JP2021133277A - Production method of fly ash, fly ash and cement composition - Google Patents

Abstract

To provide means capable of effectively utilizing residues after fly ash is treated with separation treatment to reduce an unburned carbon content.SOLUTION: A production method of fly ash includes: a first step to separate low carbon ash having a low unburned carbon content from high carbon ash having a higher unburned carbon content than the low carbon ash by the electrostatic separation treatment of raw powder fly ash; and a second step to obtain fly ash having lower unburned carbon content than the high carbon ash before unburned carbon reduction treatment by the unburned carbon reduction treatment of the high carbon ash.SELECTED DRAWING: None

Description

The present invention relates to a method for producing fly ash, a fly ash and a cement composition.

Fly ash, which is coal ash generated from pulverized coal combustion boilers of coal-fired power plants, is mainly used as an admixture material for concrete.

It is known that unburned carbon, which is a combustion residue of pulverized coal in a boiler, is mixed in fly ash (see Patent Document 1).

JP-A-2017-176897

Regarding unburned carbon contained in fly ash, it is known that when fly ash is used as an admixture material for concrete, it absorbs an AE water reducing agent or the like and causes a decrease in workability of concrete. In addition, reducing the unburned carbon content of fly ash can also contribute to improving the activity of fly ash. Therefore, in recent years, a separation process for separating fly ash and unburned carbon has been studied (see Patent Document 1). On the other hand, most of the fly ash containing a large amount of unburned carbon, which is the residue after separating the unburned carbon, is currently disposed of.

In view of the above, one aspect of the present invention is to provide a means for effectively utilizing the residue after the fly ash is subjected to the separation treatment for reducing the unburned carbon content. do.
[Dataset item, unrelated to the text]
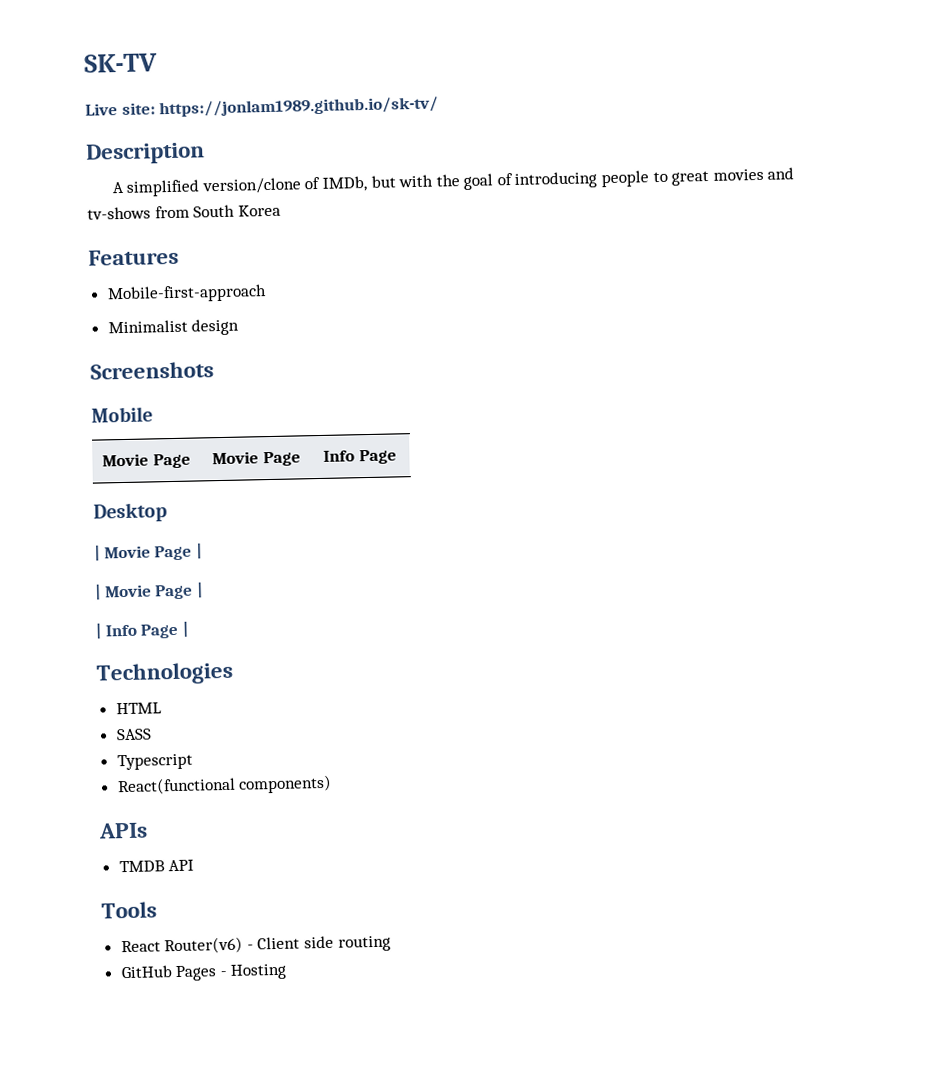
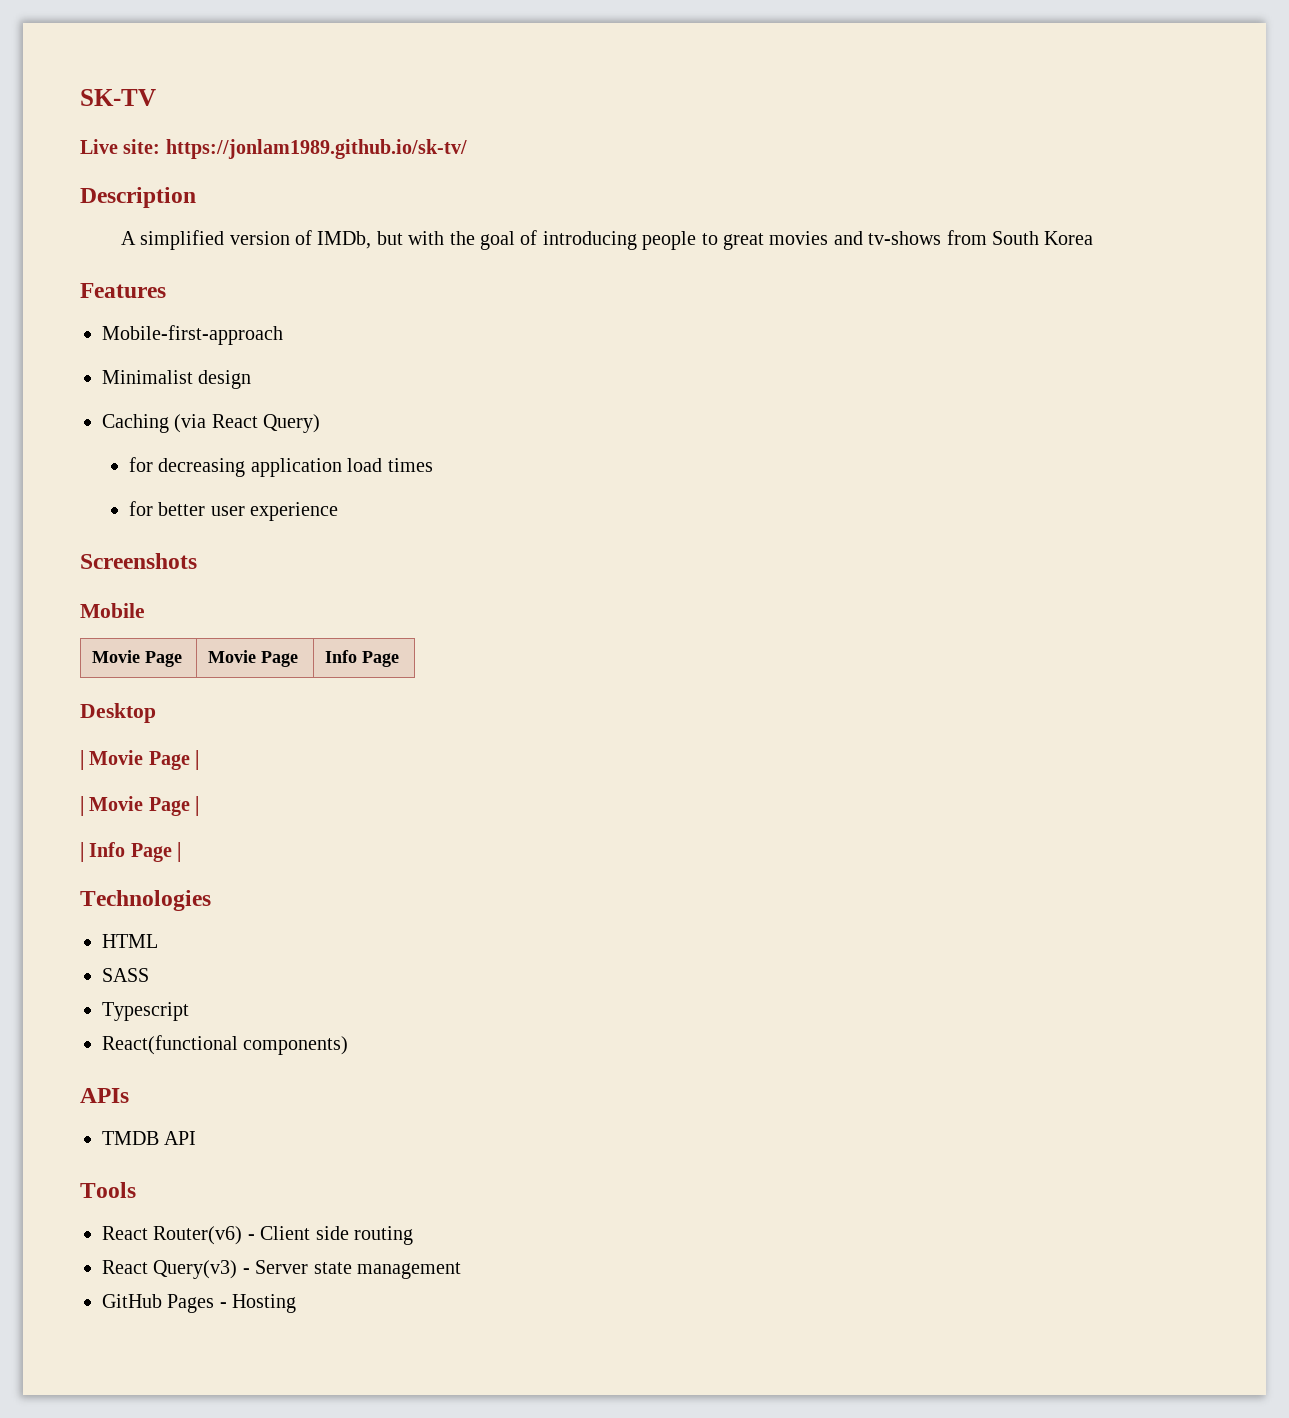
[201,177,301,195] version/clone -> [229,231,290,245] version
(240, 327) none -> [102,414,321,433] [128,457,433,477] [128,501,339,521] // Caching (via React Query) // for decreasing application load times // for better user experience
(391, 943) none -> [102,1260,461,1279] // React Query(v3) - Server state management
In one aspect of the present invention, raw powder fly ash is subjected to electrostatic separation treatment to separate low carbon ash having a low unburned carbon content and high carbon ash having a higher unburned carbon content than low carbon ash. A fly ash containing a first step and a second step of subjecting the high carbon ash to the unburned carbon reduction treatment to obtain a fly ash having a lower unburned carbon content than the high carbon ash before the unburned carbon reduction treatment. Regarding the manufacturing method.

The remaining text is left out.